WORK ORDER: Copy out every line of the data where the word "letter" is found.

START EXERCISE MATERIALS

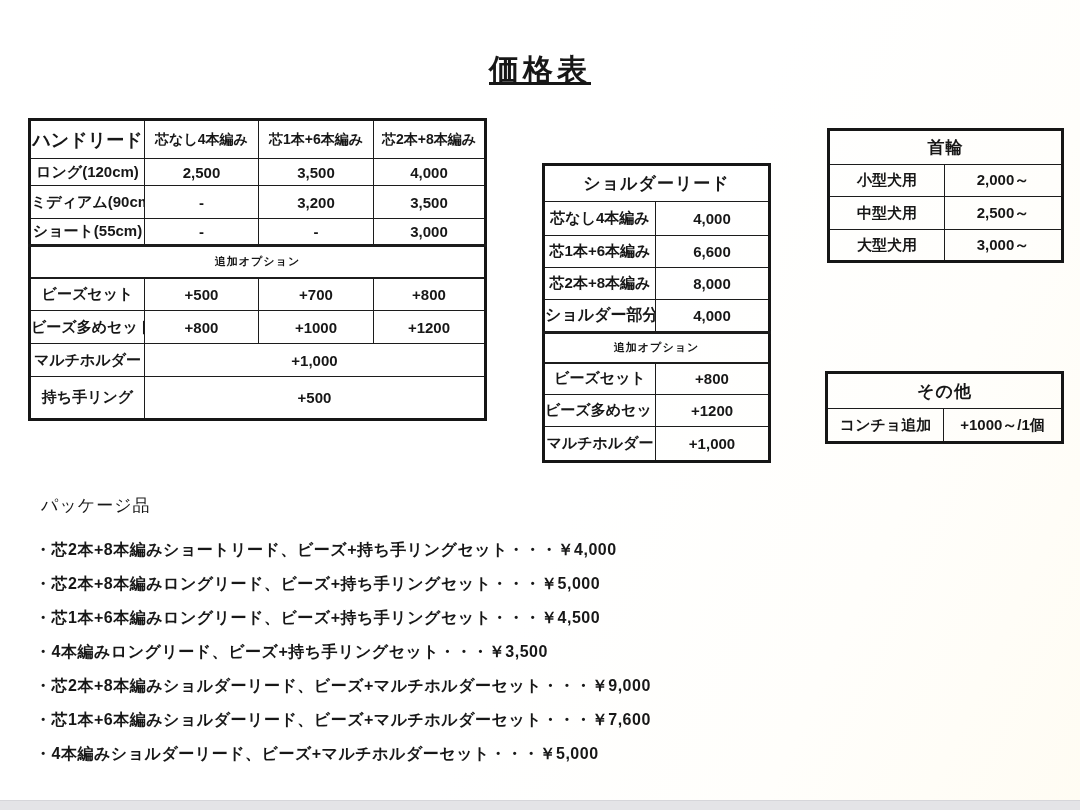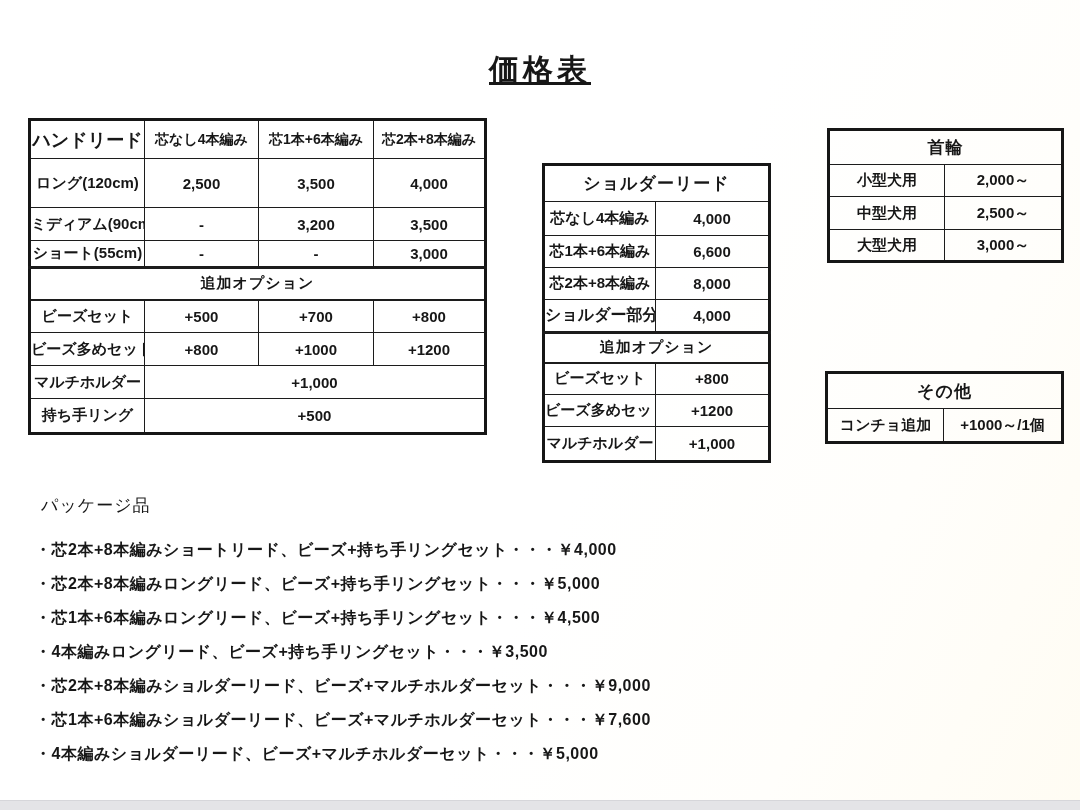--- a/index.html
+++ b/index.html
@@ -60,7 +60,7 @@
       <th>芯1本+6本編み</th>
       <th>芯2本+8本編み</th>
     </tr>
-    <tr style="height:49px">
+    <tr style="height:27px">
       <td>ロング(120cm)</td>
       <td>2,500</td>
       <td>3,500</td>

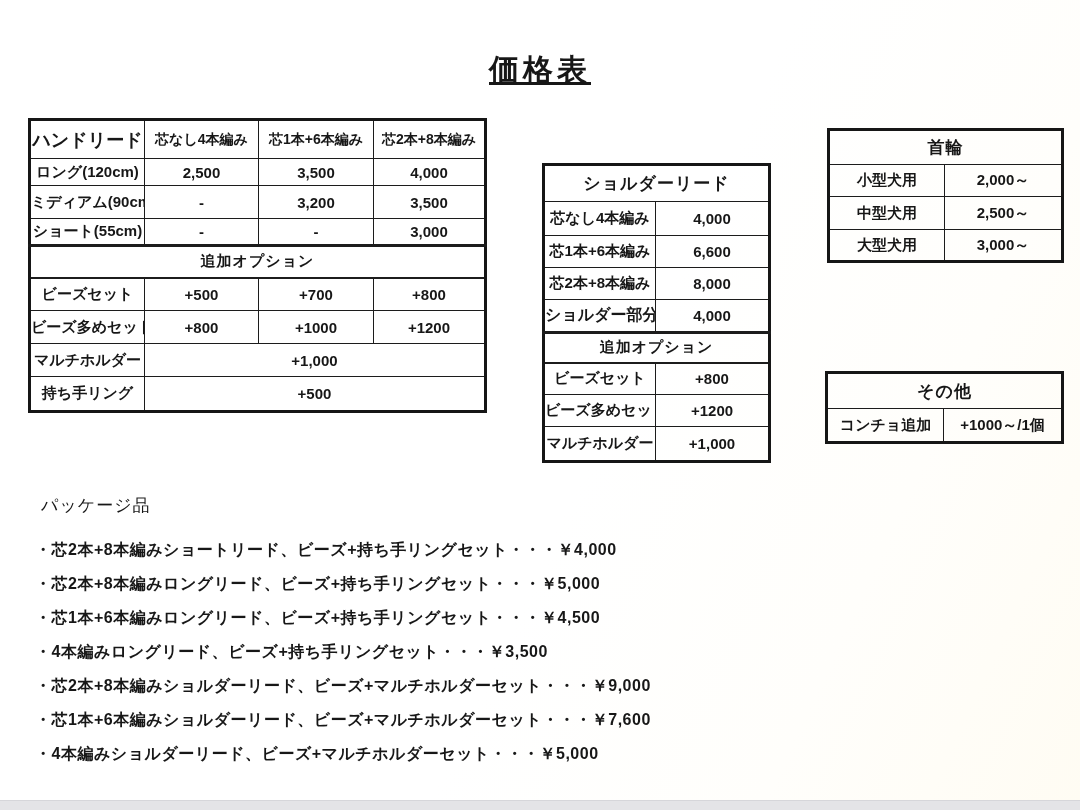--- a/index.html
+++ b/index.html
@@ -20,7 +20,7 @@
   }
   table { border:3px solid #161616; }
   .tbl-title { font-size:17px; letter-spacing:1px; }
-  .section-row td { border-top-width:3px; border-bottom-width:2px; font-size:15px; letter-spacing:1px; }
+  .section-row td { border-top-width:3px; border-bottom-width:2px; font-size:11px; letter-spacing:1px; }
 
   .t1 { left:28px;  top:118px; width:456px; font-size:15px;padding-left:9px; }
   .t1 th { font-size:14px; }

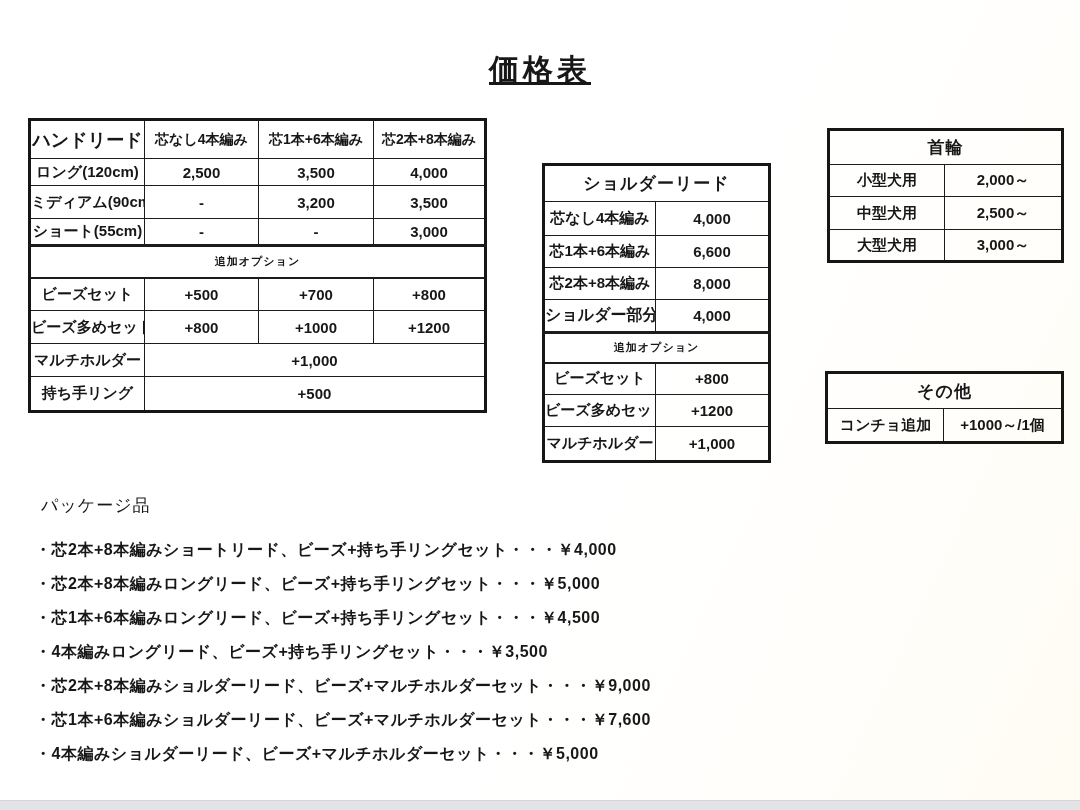--- a/index.html
+++ b/index.html
@@ -97,7 +97,7 @@
       <td>マルチホルダー</td>
       <td colspan="3">+1,000</td>
     </tr>
-    <tr style="height:35px">
+    <tr style="height:43px">
       <td>持ち手リング</td>
       <td colspan="3">+500</td>
     </tr>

END EXERCISE MATERIALS

SOLVED PROBLEM:
   .tbl-title { font-size:17px; letter-spacing:1px; }
-  .section-row td { border-top-width:3px; border-bottom-width:2px; font-size:15px; letter-spacing:1px; }
+  .section-row td { border-top-width:3px; border-bottom-width:2px; font-size:11px; letter-spacing:1px; }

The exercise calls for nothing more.